Now that Python has a bool type, I have received a patch for numarray's arrayprint module which alters the formatting of Boolean arrays from:
a=numarray.arange(6, type=numarray.Bool); a[::2] = 0; a
array([0, 1, 0, 1, 0, 1], type=Bool)
to:
a=numarray.arange(6, type=numarray.Bool); a[::2] = 0; a
array([False, True, False, True, False, True], type=Bool)
Which format do you prefer? Please vote for or against changing the format: +1 (for) or -1 (against).
Todd Miller wrote:
a=numarray.arange(6, type=numarray.Bool); a[::2] = 0; a
array([False, True, False, True, False, True], type=Bool)
Which format do you prefer? Please vote for or against changing the format: +1 (for) or -1 (against).
-1
It just makes it harder to read, particularly for a large array
-Chris
Chris Barker wrote:
Todd Miller wrote:
a=numarray.arange(6, type=numarray.Bool); a[::2] = 0; a
array([False, True, False, True, False, True], type=Bool)
Which format do you prefer? Please vote for or against changing the format: +1 (for) or -1 (against).
-1
It just makes it harder to read, particularly for a large array
-Chris
Perhaps the important thing is to facilitate visual comparison between one row and another or between one array and another. Maybe 'False' and 'True ' (with a trailing space) could be used as representations of the Boolean values.
If a compressed representation is desired then 'F' and 'T' might be used.
This could be specified in a site constant which, for the distribution, would default to one of ('0, '1'), ('False', 'True'), ('False', 'True ') or ('F', 'T').
My feeling is that, since it can easily be done, it is desirable to distinguish between Integer and Boolean values.
Colin W.
Vote +1 Todd Miller wrote:
Now that Python has a bool type, I have received a patch for numarray's arrayprint module which alters the formatting of Boolean arrays from:
a=numarray.arange(6, type=numarray.Bool); a[::2] = 0; a
array([0, 1, 0, 1, 0, 1], type=Bool)
to:
a=numarray.arange(6, type=numarray.Bool); a[::2] = 0; a
array([False, True, False, True, False, True], type=Bool)

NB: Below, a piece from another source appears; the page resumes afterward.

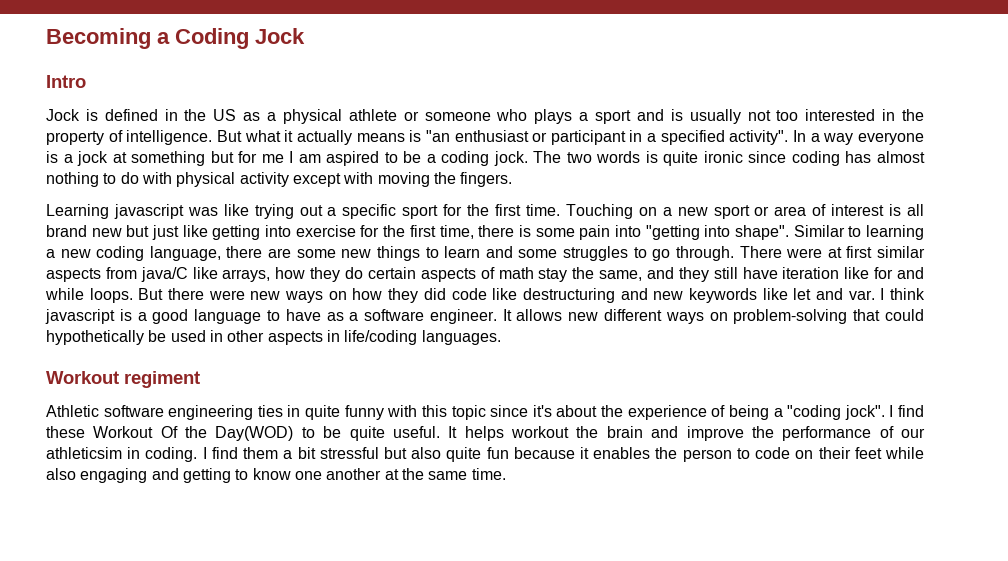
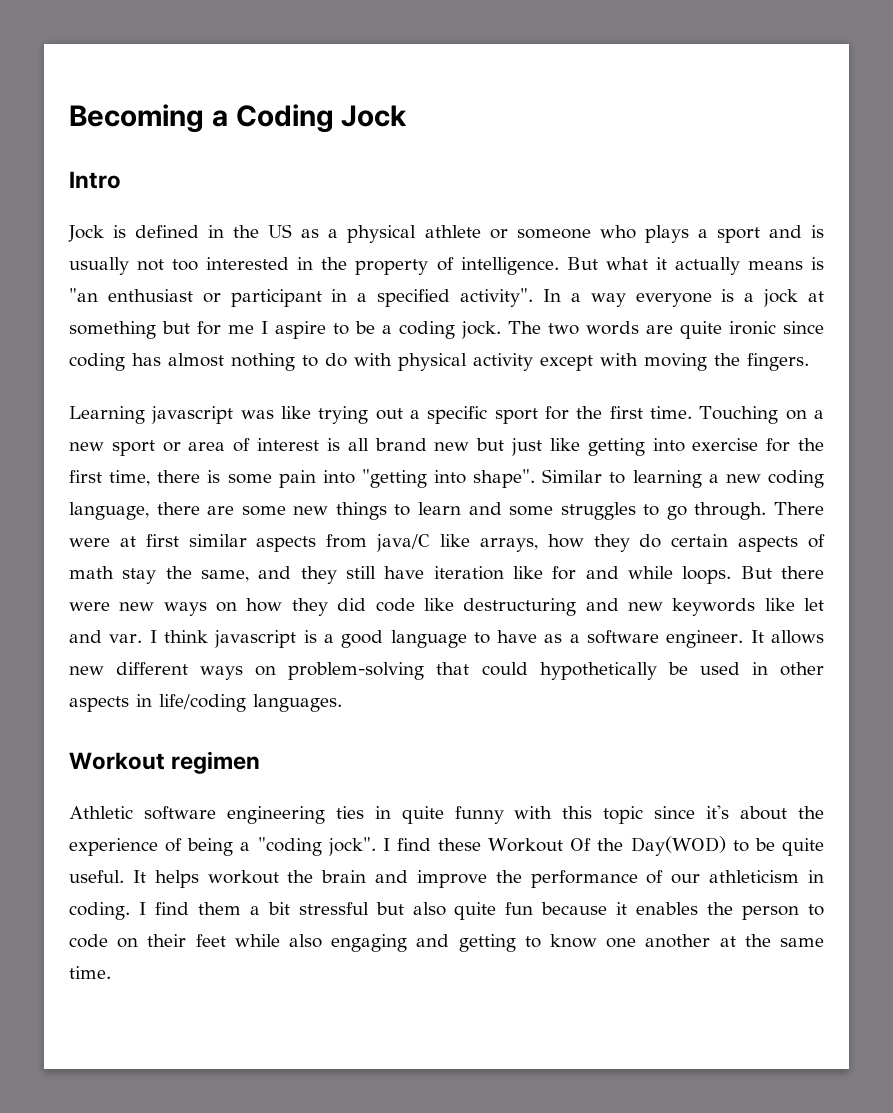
[298,151,380,166] am aspired -> [275,321,326,339] aspire
[645,151,658,163] is -> [646,325,673,334] are
[124,371,200,388] regiment -> [171,751,261,774] regimen
[46,447,122,459] athleticsim -> [709,870,800,883] athleticism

Which format do you prefer? Please vote for or against changing the format: +1 (for) or -1 (against).
-1, because of readability
Gerard
On 09 Sep 2003 16:15:36 -0400 Todd Miller jmiller@stsci.edu wrote:
Now that Python has a bool type, I have received a patch for numarray's arrayprint module which alters the formatting of Boolean arrays from:
a=numarray.arange(6, type=numarray.Bool); a[::2] = 0; a
array([0, 1, 0, 1, 0, 1], type=Bool)
to:
a=numarray.arange(6, type=numarray.Bool); a[::2] = 0; a
array([False, True, False, True, False, True], type=Bool)
Which format do you prefer? Please vote for or against changing the format: +1 (for) or -1 (against).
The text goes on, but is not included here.